The Yazidi ethnic group is one the oldest in Mesopotamia, with a current population of around 600,000 in Iraq of which 400,000 inhabited the district of Sinjar and 200,000 lived elsewhere in Nineveh and Dohuk Province prior to the events of August 3rd, 2014. On that day, the Islamic State of Iraq and the Levant (ISIL) brutally attacked and occupied the Sinjar area after Iraqi Kurdish Forces (Peshmarga) abruptly withdrew. The fall of Sinjar led to the chaotic exodus of all Yazidis from Sinjar District where at least 150,000 fled to the autonomous Kurdish Region and thousands became entrapped on Mt. Sinjar and its adjacent villages.

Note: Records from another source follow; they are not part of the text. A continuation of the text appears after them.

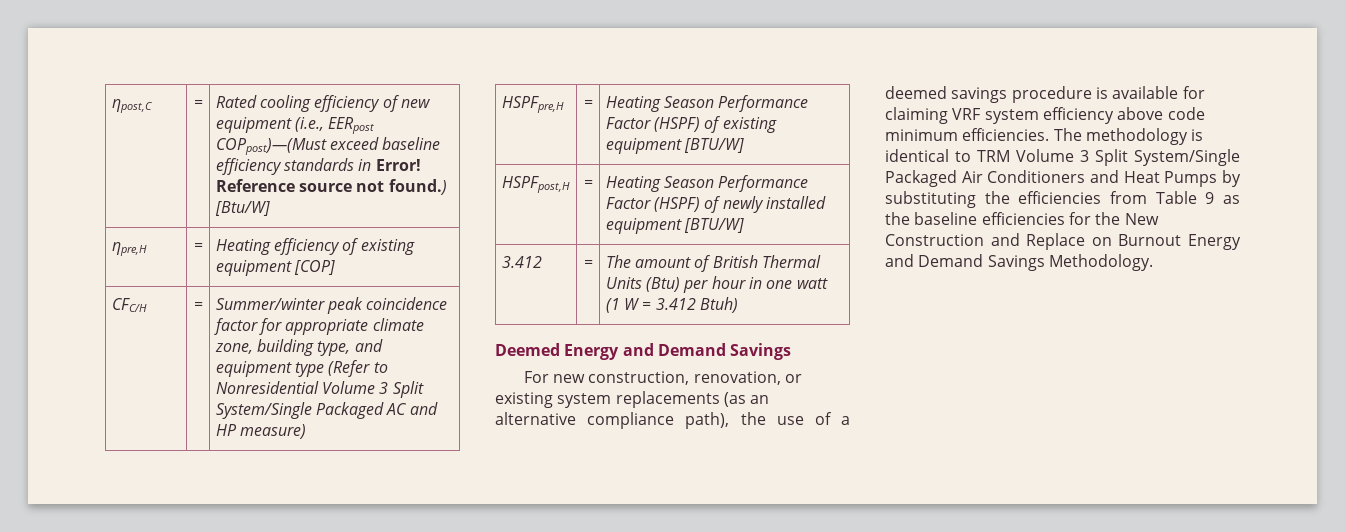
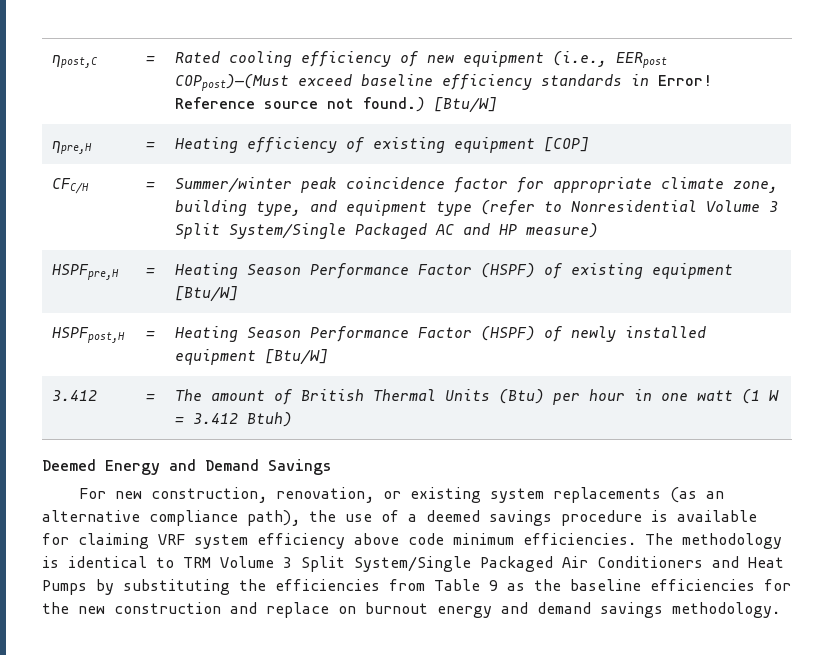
- CFC/H | = | Summer/winter peak coincidence factor for appropriate climate zone, building type, and equipment type (Refer to Nonresidential Volume 3 Split System/Single Packaged AC and HP measure)
+ CFC/H | = | Summer/winter peak coincidence factor for appropriate climate zone, building type, and equipment type (refer to Nonresidential Volume 3 Split System/Single Packaged AC and HP measure)
- HSPFpre,H | = | Heating Season Performance Factor (HSPF) of existing equipment [BTU/W]
+ HSPFpre,H | = | Heating Season Performance Factor (HSPF) of existing equipment [Btu/W]
- HSPFpost,H | = | Heating Season Performance Factor (HSPF) of newly installed equipment [BTU/W]
+ HSPFpost,H | = | Heating Season Performance Factor (HSPF) of newly installed equipment [Btu/W]
- The methodology is identical to TRM Volume 3 Split System/Single Packaged Air Conditioners and Heat Pumps by substituting the efficiencies from Table 9 as the baseline efficiencies for the New Construction and Replace on Burnout Energy and Demand Savings Methodology.
+ The methodology is identical to TRM Volume 3 Split System/Single Packaged Air Conditioners and Heat Pumps by substituting the efficiencies from Table 9 as the baseline efficiencies for the new construction and replace on burnout energy and demand savings methodology.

The surrounded Yazidis endured grim conditions with little food or water for many days. The assistance that came in the form of US airstrikes and extraordinary help from Yazidi rescuers and Syrian Kurdish Protection Units (YPG) finally broke the desperate siege on Mt. Sinjar. Many more people, mostly children, infants and the elderly, died of dehydration and exposure during their ordeal on the mountain and the evacuation process.
This catastrophe displaced the vast majority of the Sinjar District population to Iraqi Kurdistan, Syrian Kurdistan, and Turkey. Moreover, Yazidis from the Nineveh plain towns of Bashiqa, Bahzani, Mahad, Shikhan and other villages were forced to flee as well when their areas left undefended. The displaced Yazidi community continues to face a humanitarian crisis; tens of thousands are homeless and unsupported and suffer from malnutrition and health issues. Yazidi children are the most vulnerable group. Since the beginning of this crisis, ISIL has murdered more than 3,000 Yazidi men and sold thousands of Yazidi women into sexual slavery. ISIL has also committed crimes of rape and sexual violence against thousands of Yazidi women and children in captivity. ISIL abducted at least 5000 Yazidis during their assault on Sinjar, mostly women and children and has relocated abductees to different regions where they are offered for sale as sexual slaves. To date, dozens of women have been killed in captivity while many others have committed suicide.
In addition to ISIL crimes against humanity, as part of its desecration of religion in the region, the group has also destroyed numerous Yazidi holy sites at Bahzani, Bashiqa, and Sinjar. Unlike other Iraqi ethnic groups, ISIL has only given the Yazidis captives two options: convert to Islam or die. Based on all the available data, compelling evidence suggests that a genocide took place against the Yazidi ethnic group in Sinjar District whose scale has yet to be fully accounted for as the Sinjar region remains contested and mass graves remain under ISIL control. We urge the international community to recognize ISIL’s campaign against the Yezidi people as an act of genocide.